Intanto l'Italicum rimane in freezer. La decisione della Corte Costituzionale che rinvia per il momento il pronunciamento sulla legittimità dell'Italicum si presta a molteplici interpretazioni. C'e' chi ritiene che possa agevolare Palazzo Chigi, cedendogli lo scettro della revisione dell'Italicum e quindi lasciando nelle mani di Renzi un'arma preziosa, quella della trattativa con la riottosa minoranza dem sulle modifiche all'Italicum. Ma c'è anche chi evidenzia che forse il premier sperava in una Corte interventista, e quindi in una sentenza che gli togliesse le castagne dal fuoco, depurando l'Italicum da quegli aspetti che risultano indigesti ai suoi oppositori dentro e fuori il Pd. In questo modo Renzi non avrebbe perso la faccia nell'attivarsi per modificare una legge sulla quale ha perfino posto la fiducia.
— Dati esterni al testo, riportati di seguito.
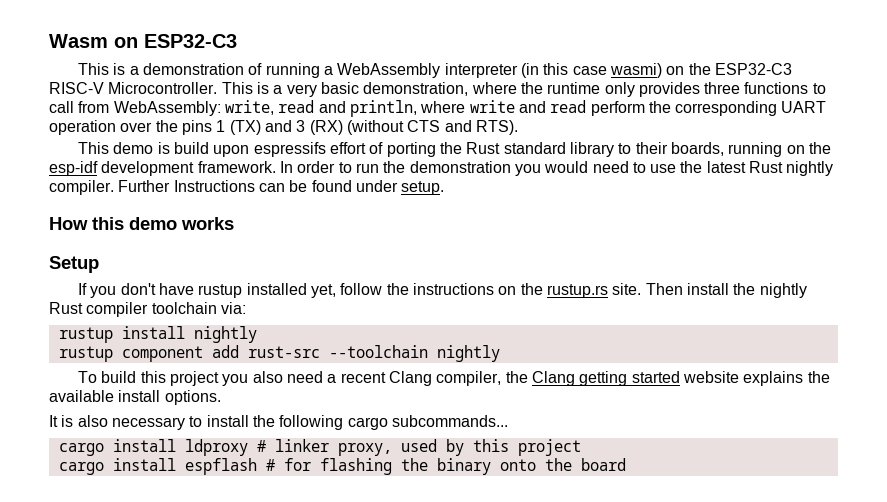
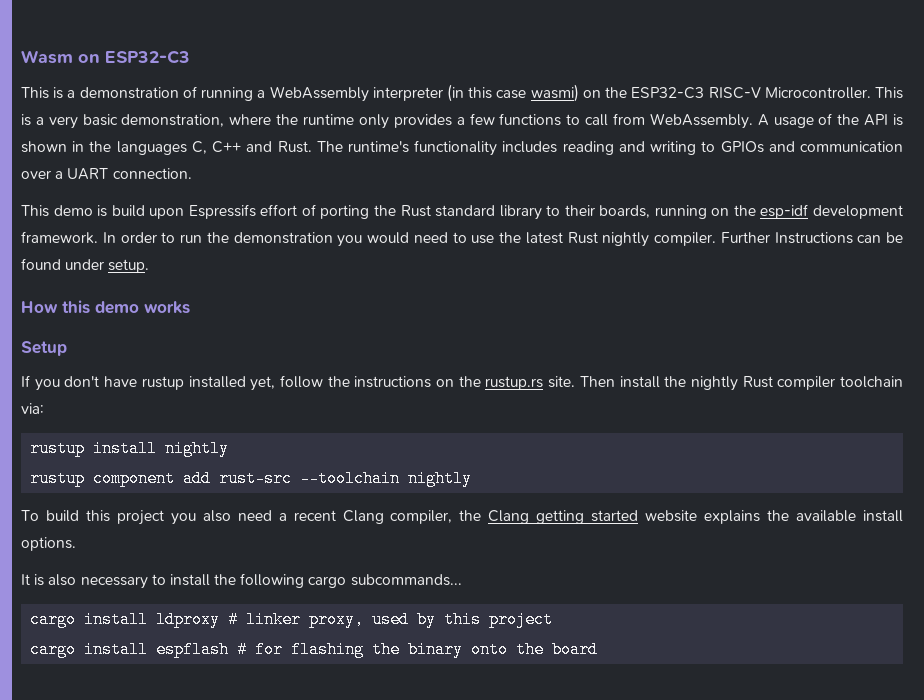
- This is a very basic demonstration, where the runtime only provides three functions to call from WebAssembly: write, read and println, where write and read perform the corresponding UART operation over the pins 1 (TX) and 3 (RX) (without CTS and RTS).
+ This is a very basic demonstration, where the runtime only provides a few functions to call from WebAssembly. A usage of the API is shown in the languages C, C++ and Rust. The runtime's functionality includes reading and writing to GPIOs and communication over a UART connection.
- This demo is build upon espressifs effort of porting the Rust standard library to their boards, running on the esp-idf development framework.
+ This demo is build upon Espressifs effort of porting the Rust standard library to their boards, running on the esp-idf development framework.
Le sue aperture a modifiche della legge elettorale sono state lette, infatti, come una prova di grande debolezza.

D'altra parte, un pronunciamento severo della Consulta sull’Italicum (magari con la bocciatura del ballottaggio) avrebbe rappresentato un segnale positivo per il fronte che dice "no" alla riforma costituzionale Renzi-Boschi. Allo stesso modo, un piccolo intervento sulla legge elettorale, con ritocchi minimi, sarebbe stato letto come un favore al fronte del "Si". Probabilmente, quindi, le divisioni in seno alla Consulta hanno suggerito cautela, astensione e rinvio. Da mesi si parla della possibilità di modificare l’Italicum, ma riuscirci prima di essere “obbligati” dalla Corte sembrava impossibile. Ora in realtà la palla torna nel campo della politica e la gran parte dei partiti si dice favorevole a modificare quella legge elettorale, perfino il Movimento Cinque Stelle che al ballottaggio previsto da quella norma potrebbe conquistare il governo del Paese, stando almeno ai recenti sondaggi.

Certo è che ai sostenitori del "Si" rimane ora la patata bollente del "combinato disposto riforma costituzionale-Italicum", secondo alcuni l'anticamera di un regime poiché assegnerebbe troppi poteri a chi dovesse vincere le elezioni anche con maggioranze risicate. Quest'arma potrà essere agitata dagli oppositori della riforma Boschi per l'intera durata della campagna referendaria. Se la Corte avesse azzoppato l'Italicum, i sostenitori del "Si" avrebbero potuto incentrare tutta la propaganda sulle ricadute positive della riforma costituzionale, mentre ora devono anche contrastare l'argomento del "combinato disposto". Insieme al referendum, infatti, l’eventuale modifica della legge elettorale è uno degli eventi politici più importanti di questo autunno. 

L’Italicum, lo ricordiamo, è una legge elettorale che prevede un secondo turno tra i due partiti che hanno ottenuto il maggior numero di voti (un sistema anomalo che non si ritrova in nessun altro Stato). Il vincitore del ballottaggio ottiene un grosso premio di maggioranza. Renzi, galvanizzato dall'exploit alle elezioni europee, aveva investito molto sull’Italicum, ma le vittorie del Movimento Cinque Stelle al secondo turno delle amministrative di giugno devono avergli fatto cambiare idea. D'altronde, una cospicua fetta di elettorato di centrodestra, dovendo scegliere tra centrosinistra e grillini, al ballottaggio sceglie questi ultimi. É ciò che e' emerso dal voto amministrativo di giugno.

Il problema al momento è che non c’è ancora accordo su come modificare l’Italicum. Renzi naviga a vista e monitora costantemente i sondaggi. I "No" paiono in leggero vantaggio, ma c'è ancora tanta gente che non sa se andare a votare al referendum. Per convincerla il premier cercherà di giocarsi le sue carte nella legge di stabilità. Ma l'Europa gli lascerà gli auspicati margini di manovra?